= Morfran =

Warrior in Welsh mythology

Morfran (Middle Welsh: Moruran "cormorant"; literally "sea crow", from môr, "sea", and brân, "crow", from Common Brittonic *mori-brannos, as in French cormoran < L corvus marinus) is a figure in Welsh mythology. Usually portrayed as a warrior under King Arthur, he is noted for the darkness of his skin and his hideousness. He appears in the narratives about the bard Taliesin and in the Welsh Triads, where he is often contrasted with the angelically handsome Sanddef.

==Appearances==
The character appears in the Tale of Taliesin, where he is depicted as the son of Ceridwen and Tegid Foel, and is given an extremely beautiful sister named Creirwy. In later versions of this tale his characteristic ugliness is transferred to a brother, Afagddu (Middle Welsh: Avagddu; from y fagddu, "utter darkness"), though Ifor Williams suggested this name arose as a nickname for the famously gruesome Morfran. In the story, Ceridwen tries to help her son make his way in the world by creating a potion whose first three drops would bestow the drinker with knowledge of the future. She gives Gwion Bach (the bard Taliesin) the job of stirring the brew; he splashes three drops on his fingers and licks them, whereupon he gains the knowledge intended for Morfran/Afagddu, who remains ugly and despised. The story has a parallel in the Irish tale The Boyhood Deeds of Fionn, in which the young hero Fionn mac Cumhaill receives prophetic wisdom intended for his master Finn Eces by consuming the Salmon of Knowledge.
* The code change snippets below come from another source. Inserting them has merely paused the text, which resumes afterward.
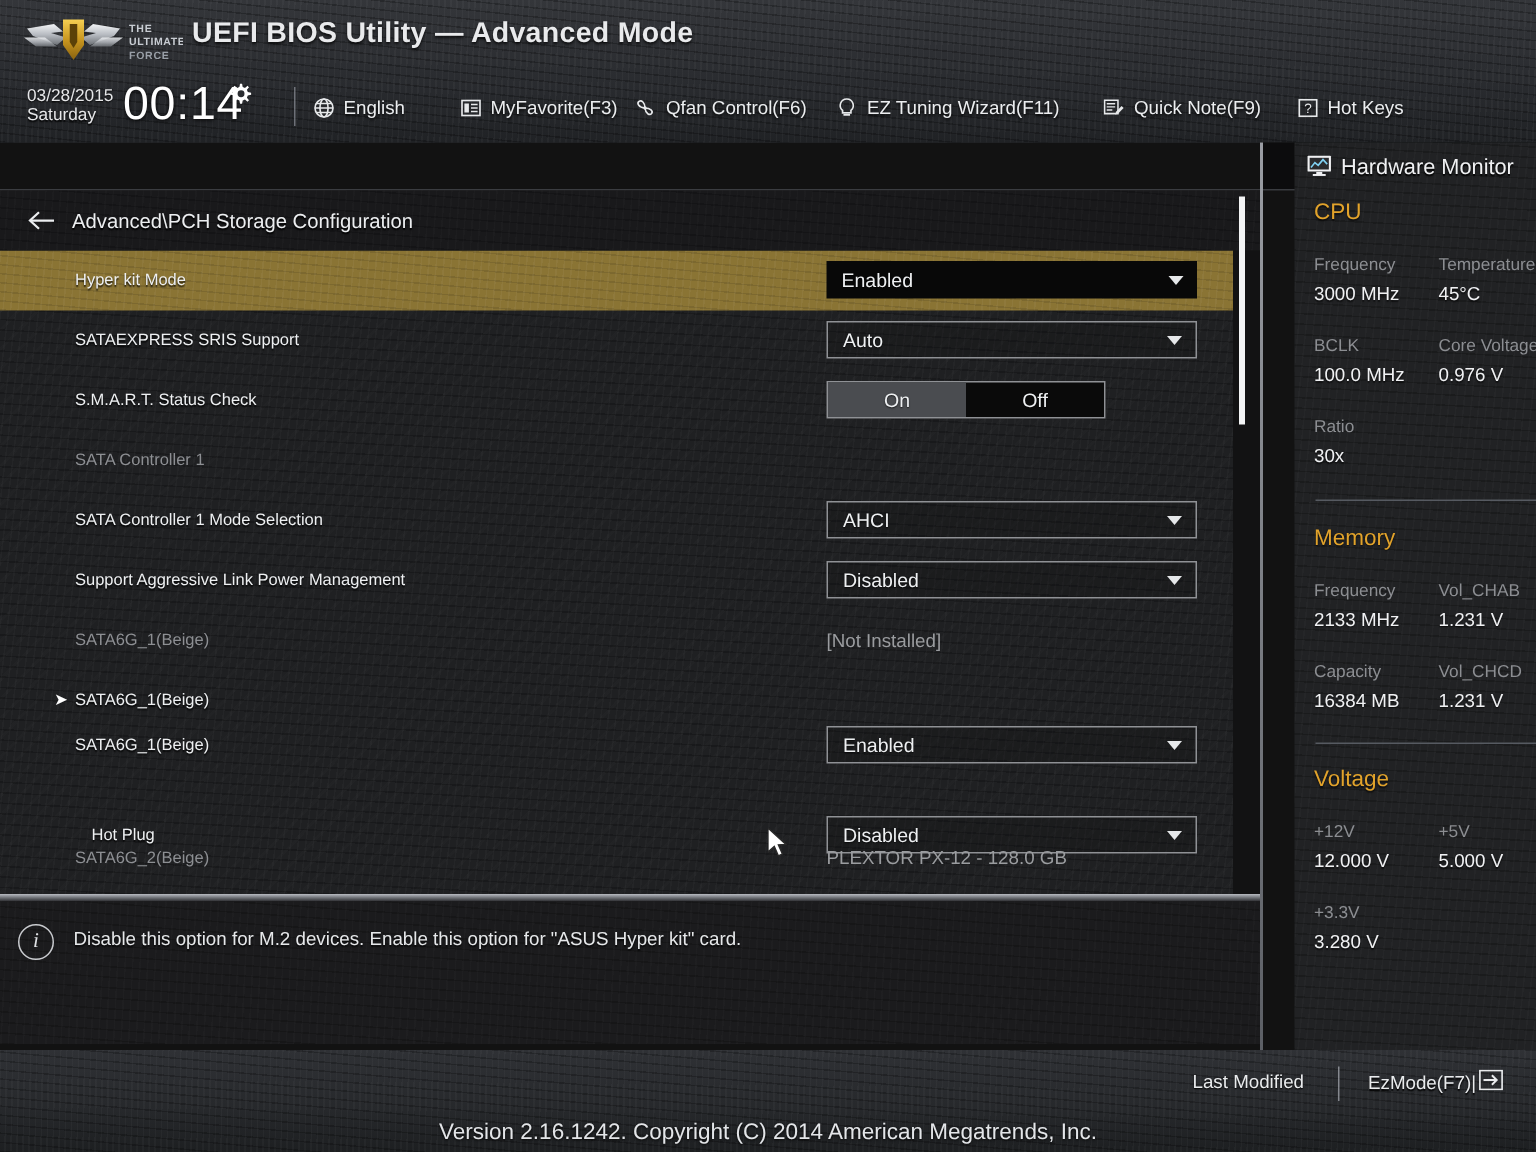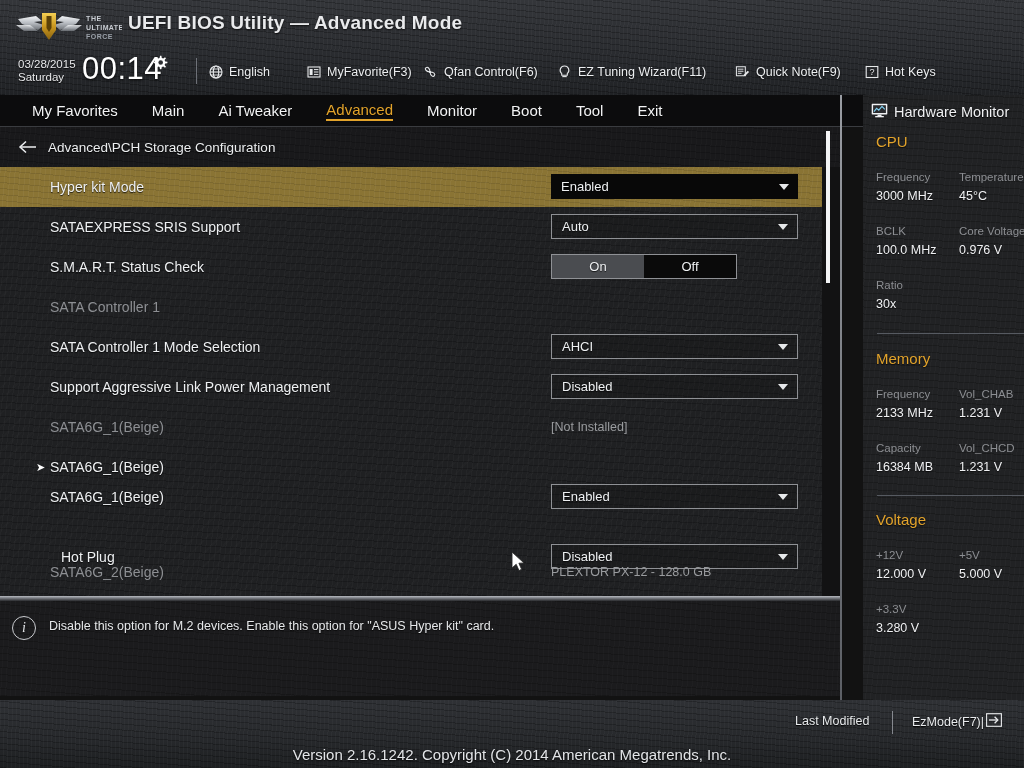--- a/index.html
+++ b/index.html
@@ -362,16 +362,6 @@
     </div>
   </div>
 
-  <div id="nav">
-    <div class="tab">My Favorites</div>
-    <div class="tab">Main</div>
-    <div class="tab">Ai Tweaker</div>
-    <div class="tab active">Advanced</div>
-    <div class="tab">Monitor</div>
-    <div class="tab">Boot</div>
-    <div class="tab">Tool</div>
-    <div class="tab">Exit</div>
-  </div>
   <div id="nav-right"></div>
   <div id="nav-underline"></div>
 

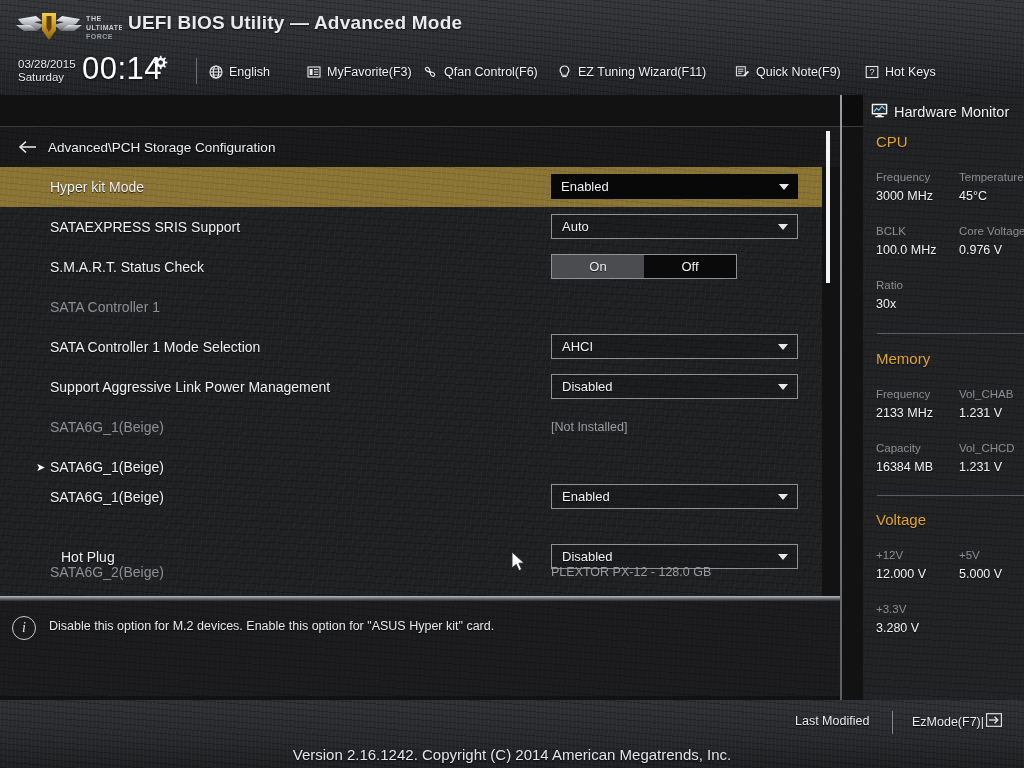--- a/index.html
+++ b/index.html
@@ -116,7 +116,7 @@
       repeating-linear-gradient(5deg, rgba(0,0,0,.10) 0 1px, transparent 1px 6px);
   }
   .rlabel {
-    position:absolute; font-size:14px; color:#eef0f2; white-space:nowrap;
+    position:absolute; font-size:11px; color:#eef0f2; white-space:nowrap;
     text-shadow:0 1px 1px rgba(0,0,0,.8);
   }
   .rlabel.dim { color:#8d8f93; text-shadow:none; }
Morfran eil Tegid (Morfran son of Tegid) appears in several of the Welsh Triads. In Triad 24 he is recognized as one of the "Three Slaughter-Blocks of the Island of Britain", while Triad 41 celebrates his horse Guelwgan Gohoewgein (Silver-White, Proud and Fair) as one of the "Three Lover's Horses of the Island of Britain". Other manuscripts attribute this horse to Drystan (Tristan) and Ceredig ap Gwallawg. In other triads he is associated with Sanddef, whose beauty is as notable as Morfran's ugliness. In a triad preserved in the prose tale Culhwch and Olwen, Morfran and Sanddef are named as two of the three men who survived the Battle of Camlann, in Morfran's case because his ugliness led everyone to believe he was "a devil helping, for there was hair on his face like the hair of a stag." This triad was adapted in the 15th-century triad collection known as "The Twenty-four Knights of Arthur's Court"; the pair are two of the "Three Irresistible Knights", as their peculiarities made it "repugnant to anyone to refuse them anything."

Morfran is further mentioned in the 12th-century prose tale The Dream of Rhonabwy. Rachel Bromwich notes that a 12th-century poem by Cynddelw Brydydd Mawr contains a reference to an otherwise forgotten early poet named Morfran, and suggests a connection with the Morfran of The Tale of Taliesin who was the intended recipient of the cauldron of poetic inspiration. Scholar Caitlin Green further suggests a connection with the character called "Osfran's Son", who is buried at Camlann according to the Englynion y Beddau (Stanzas of the Graves).